Task brief:
Give back every entry precisely as written, without any of the images.
Start of Entries supplied
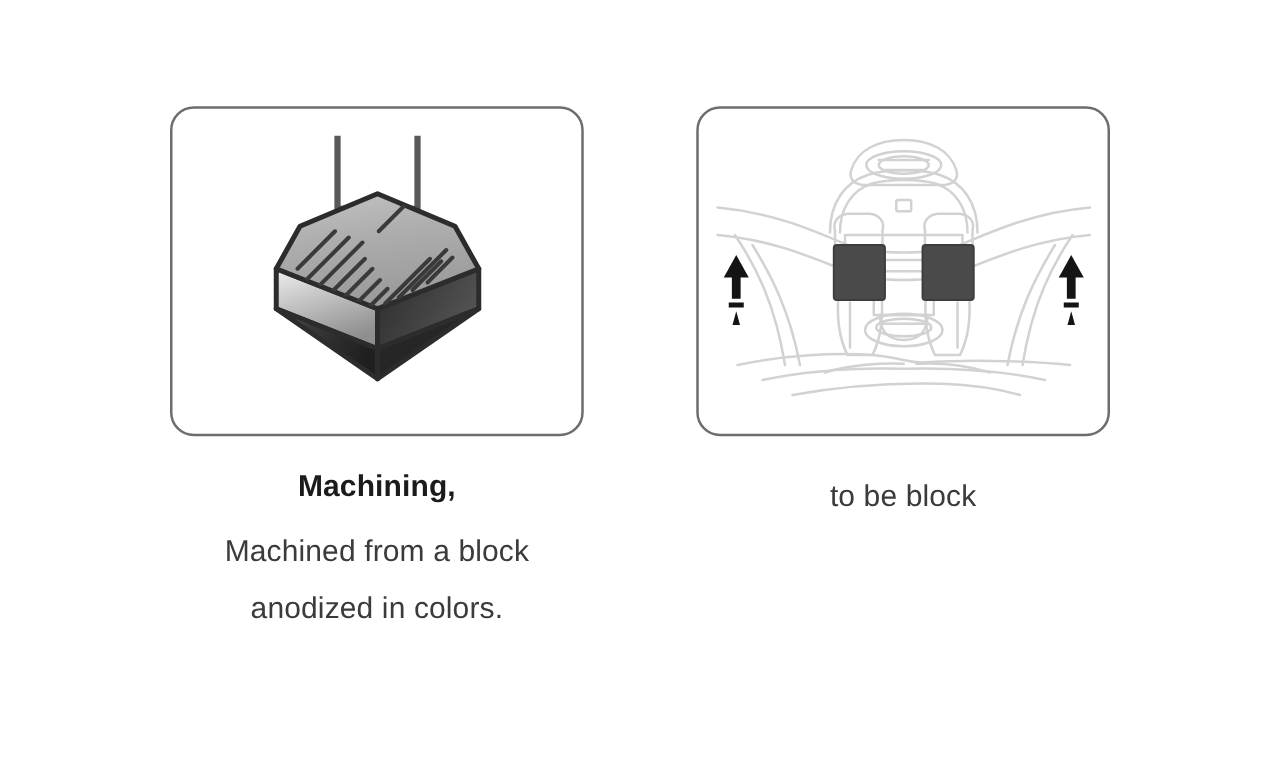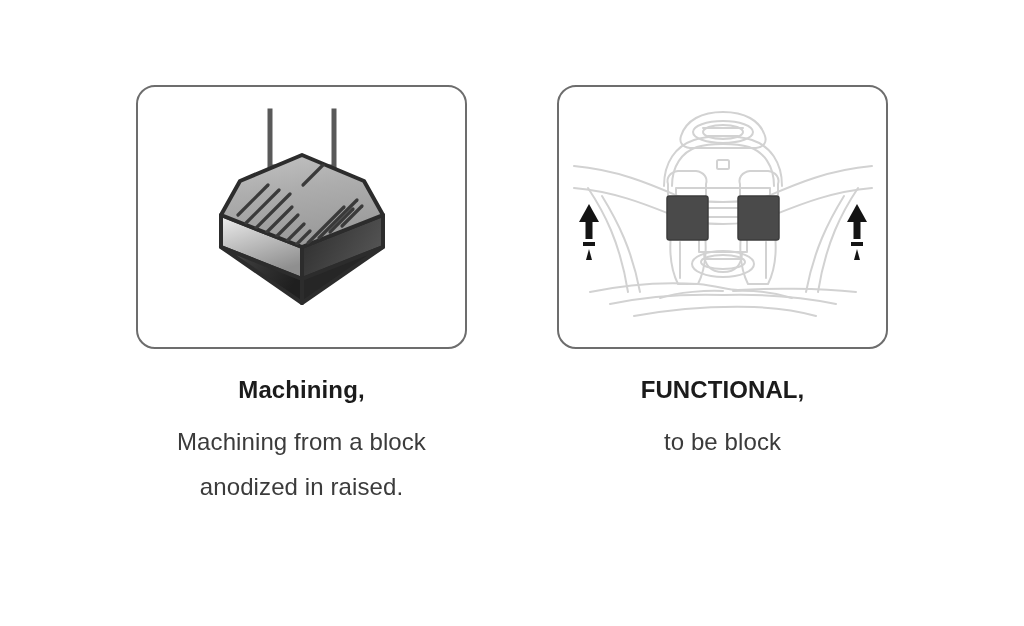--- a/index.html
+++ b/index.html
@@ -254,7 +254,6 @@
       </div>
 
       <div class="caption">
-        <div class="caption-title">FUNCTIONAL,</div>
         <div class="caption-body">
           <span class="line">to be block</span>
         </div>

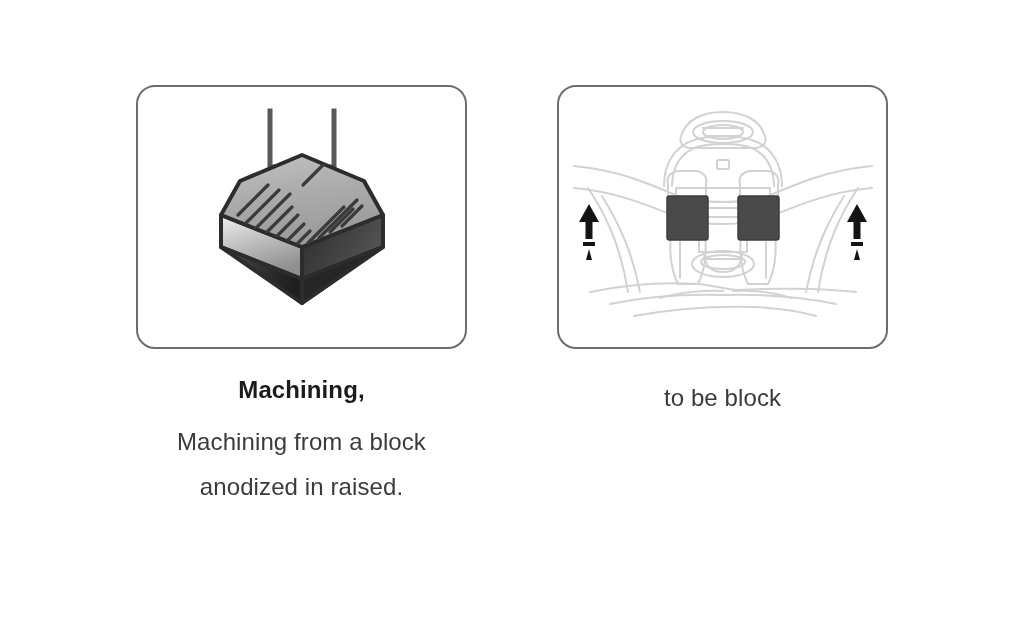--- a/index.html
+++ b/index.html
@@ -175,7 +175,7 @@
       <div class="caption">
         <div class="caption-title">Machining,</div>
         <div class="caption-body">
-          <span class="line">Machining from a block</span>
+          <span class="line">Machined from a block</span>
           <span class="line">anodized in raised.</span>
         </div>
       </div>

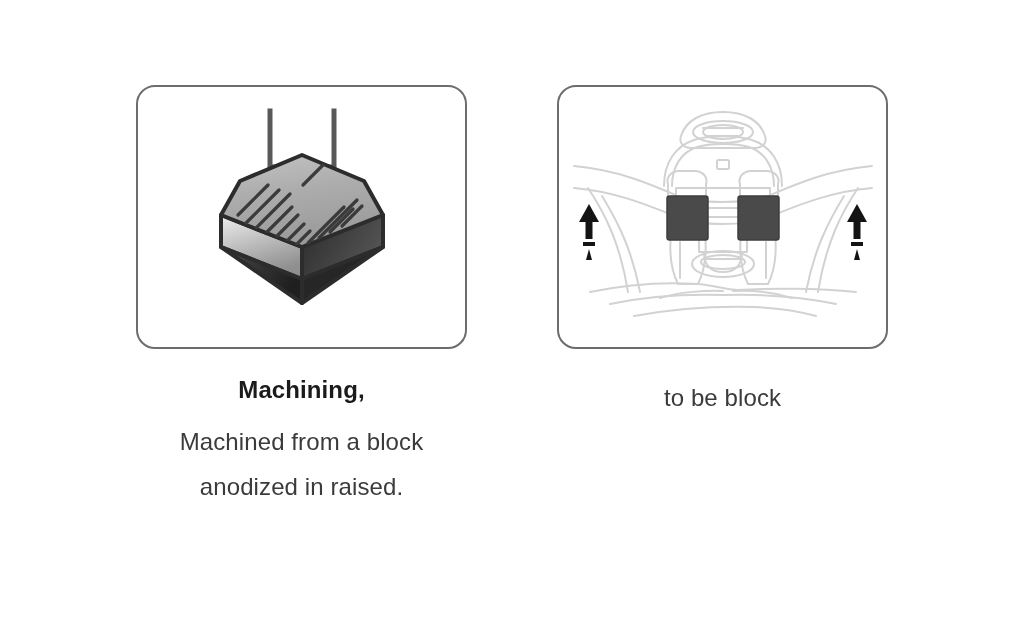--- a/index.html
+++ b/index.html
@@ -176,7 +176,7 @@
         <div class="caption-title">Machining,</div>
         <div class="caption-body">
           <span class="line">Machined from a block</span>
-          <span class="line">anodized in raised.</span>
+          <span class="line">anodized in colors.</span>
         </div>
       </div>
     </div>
End of Entries supplied
Task answer:
--- a/index.html
+++ b/index.html
@@ -254,7 +254,6 @@
       </div>
 
       <div class="caption">
-        <div class="caption-title">FUNCTIONAL,</div>
         <div class="caption-body">
           <span class="line">to be block</span>
         </div>

--- a/index.html
+++ b/index.html
@@ -175,7 +175,7 @@
       <div class="caption">
         <div class="caption-title">Machining,</div>
         <div class="caption-body">
-          <span class="line">Machining from a block</span>
+          <span class="line">Machined from a block</span>
           <span class="line">anodized in raised.</span>
         </div>
       </div>

--- a/index.html
+++ b/index.html
@@ -176,7 +176,7 @@
         <div class="caption-title">Machining,</div>
         <div class="caption-body">
           <span class="line">Machined from a block</span>
-          <span class="line">anodized in raised.</span>
+          <span class="line">anodized in colors.</span>
         </div>
       </div>
     </div>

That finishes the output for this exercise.